Suddenly a silvery light appeared ahead.

“Can it be possible that the Arcades de l'Opera lead directly to the roads between the worlds?”

Hearing this, Sinclair gave an involuntary shudder.

Above them the great arches grew taller and taller until they were impossibly high, no longer structures of human architecture but part of a natural vault which had become one with the night itself.

All four men gasped and stopped in their tracks as Begg's lantern revealed a long, twisting pathway which seemed to vanish into infinity. Above them, as well as below them, were myriad paths, crossing and recrossing. And on some could be distinguished tiny figures, not all of them human, walking back and forth along the causeways.

When Sir Seaton Begg turned to address his fellow detectives his eyes were glistening with tears.

“Gentlemen,” he whispered, dousing the lantern, “I believe we have discovered the roads between the worlds!”

Their eyes soon became accustomed to the light which emanated from the moonbeam roads themselves. Paths stretched in every possible direction. The legendary trails which led to all possible planes of the multiverse.

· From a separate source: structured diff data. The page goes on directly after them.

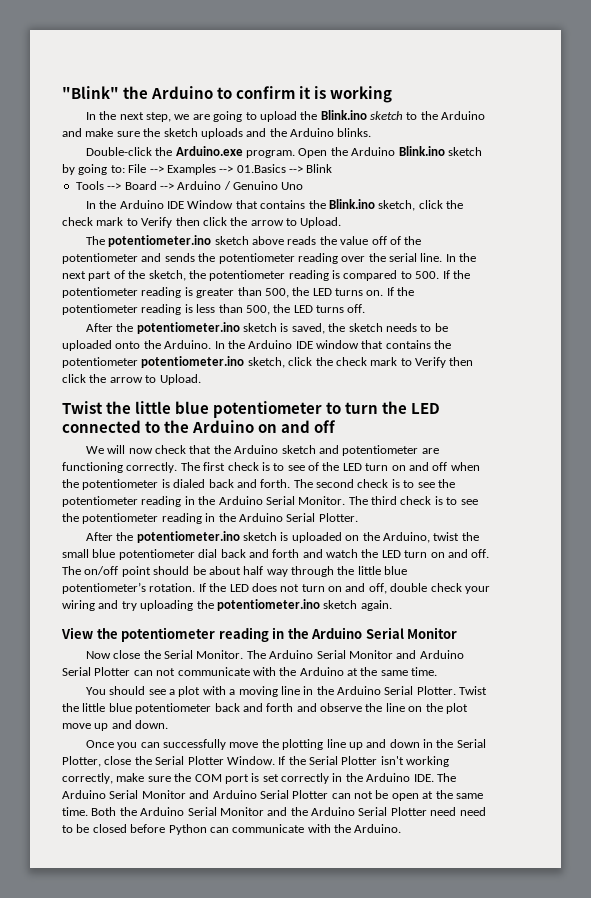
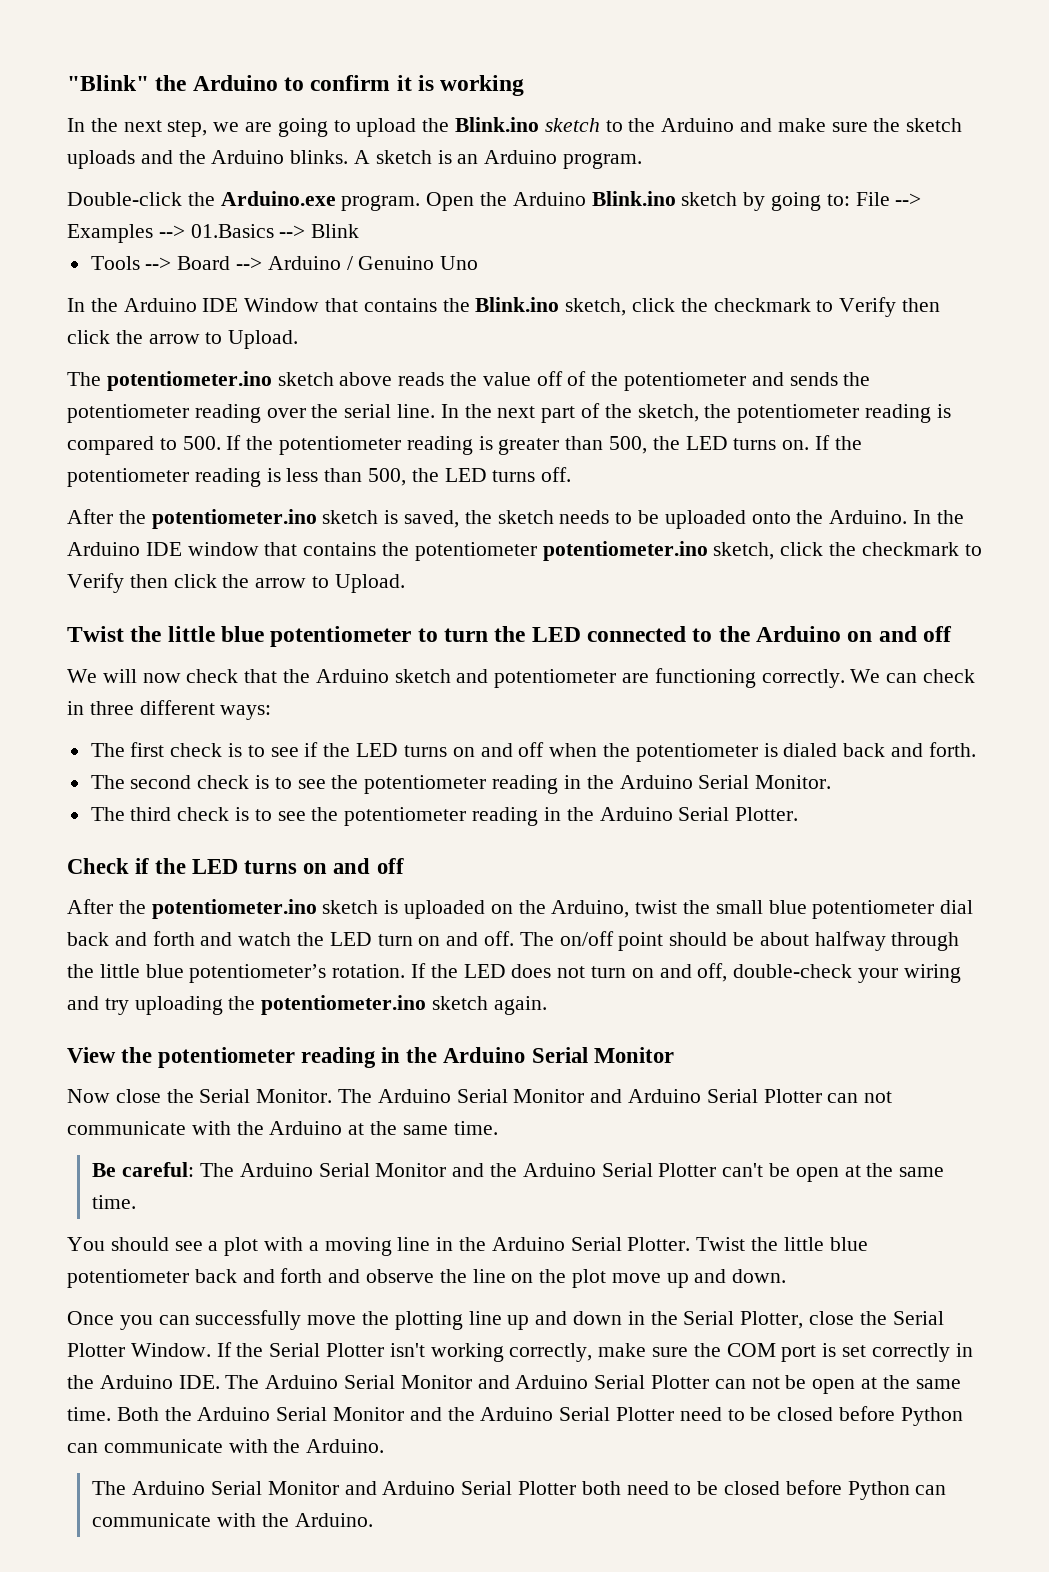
(372, 132) none -> [354,150,643,169] A sketch is an Arduino program.
[62,217,124,226] check mark -> [713,298,811,312] checkmark
[335,357,398,366] check mark -> [861,542,959,556] checkmark
(178, 467) none -> [850,669,976,683] [67,700,272,720] We can check in three different ways: //
[308,462,389,471] of the LED turn -> [304,742,447,757] if the LED turns
(291, 483) none -> (976, 749) //
(346, 500) none -> (832, 782) //
(358, 517) none -> [67,858,404,874] // Check if the LED turns on and off
[243,566,288,577] half way -> [814,931,886,951] halfway
[390,583,462,592] double check -> [733,964,853,978] double-check
(438, 671) none -> [92,1162,945,1182] [92,1195,137,1209] // Be careful: The Arduino Serial Monitor and the Arduino Serial Plotter can't be open at the same time.
(457, 811) none -> [727,1406,963,1426] [67,1439,385,1453] [92,1481,621,1495] to be closed before Python can communicate with the Arduino. // The Arduino Serial Monitor and Arduino Serial Plotter both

“I have dreamed of this discovery,” said Begg. “On occasion I have glimpsed these roads as I passed from one aspect of reality to another, but I never suspected I would ever discover access to them, particularly by accident. Just think: the gateway has existed in Paris since the beginning of time, their patterns perhaps unconsciously imitated by the architects who designed the city above. Our mythologies and folk-tales have hinted at this, of course, through sensational tales. Yet they hardly prepare one for the reality. Is this Zenith's and Mrs. Persson's secret, do you think?”

“And is it also Hitler's?” asked Lapointe grimly. “Are his ambitions greater than we ever expected?”

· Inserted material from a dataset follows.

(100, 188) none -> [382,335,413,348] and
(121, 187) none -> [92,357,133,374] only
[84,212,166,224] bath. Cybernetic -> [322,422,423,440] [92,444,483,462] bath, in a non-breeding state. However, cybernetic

Dwarfed by the vast network of moonbeam roads, the detectives were frozen in their uncertainty. There were no maps, no evident routes to follow. They had made an extraordinary discovery!

“At least it is no longer a mystery as to how Zenith was able to evade our men. And Mrs. Persson also. How long have they known of this route?” LeBec wondered.

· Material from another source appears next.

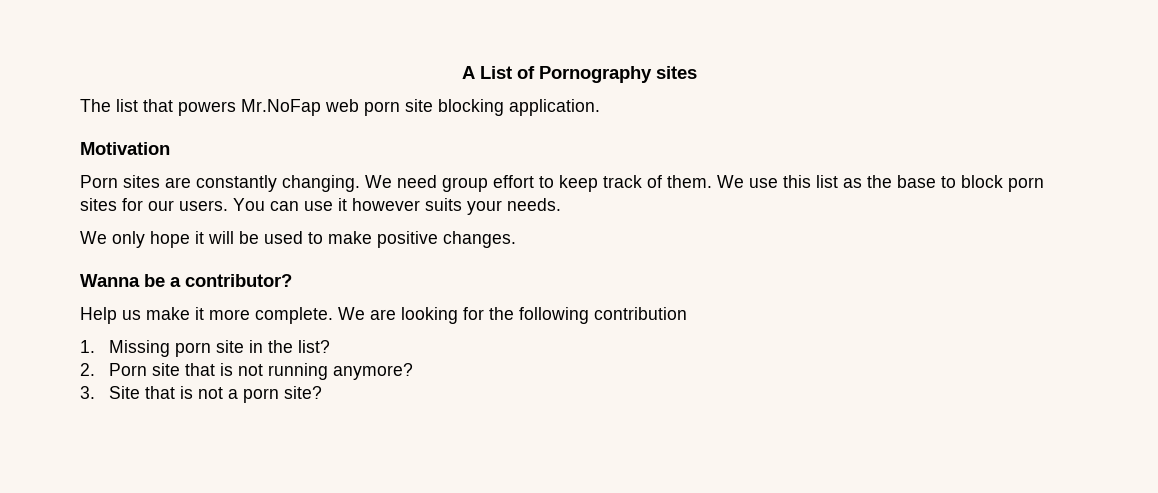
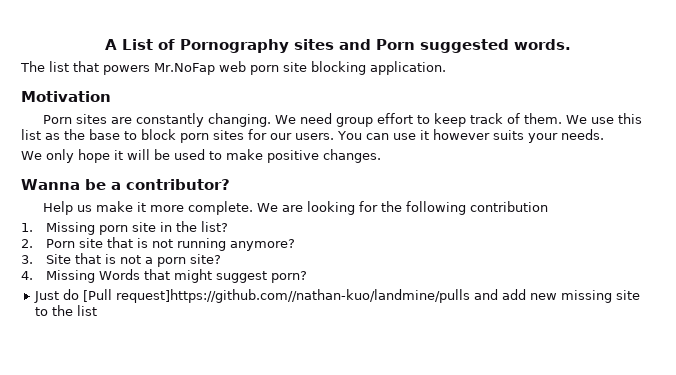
(697, 72) none -> [339,39,571,53] and Porn suggested words.
(323, 392) none -> [21,269,307,283] [33,289,640,303] [34,305,97,316] // 4. Missing Words that might suggest porn? // Just do [Pull request]https://github.com//nathan-kuo/landmine/pulls and add new missing site to the list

Begg shook his head slowly. “I believe Mrs. Persson has probably been using these roads for a very long time. Yet it is my guess that she did not come this far voluntarily.”

“How on earth can you make that supposition, Begg?” enquired Lapointe.

“Her cats,” said Begg. “I know she would never have left her cats unattended. She would have brought them with her, or she would have made arrangements for them to be looked after. No, gentlemen, if she was not faced with an overwhelming emergency, I believe Mrs. Persson was lured down here and then made a prisoner.”

“By Zenith?”

“Possibly.”

“If not by Zenith, then by whom?”

“By Hitler. Or one of his people.” Begg placed his foot firmly upon the road which led away into the darkness. There seemed nothing below them but more roads on which the tiny wayfarers came and went.

“How do you know she came this way, old man?” Taffy Sinclair wished to know.

“I have only instinct, Taffy. An instinct honed, I might say, by a lifetime spent traveling between the worlds.”

And steadily, still unseen, came the booming of that unearthly Balance.

CHAPTER FIVE


An Unexpected Newcomer

With the familiar world far behind them, Begg and his fellow detectives were by now crossing a long, sinuous path from which gleamed a faint silvery light.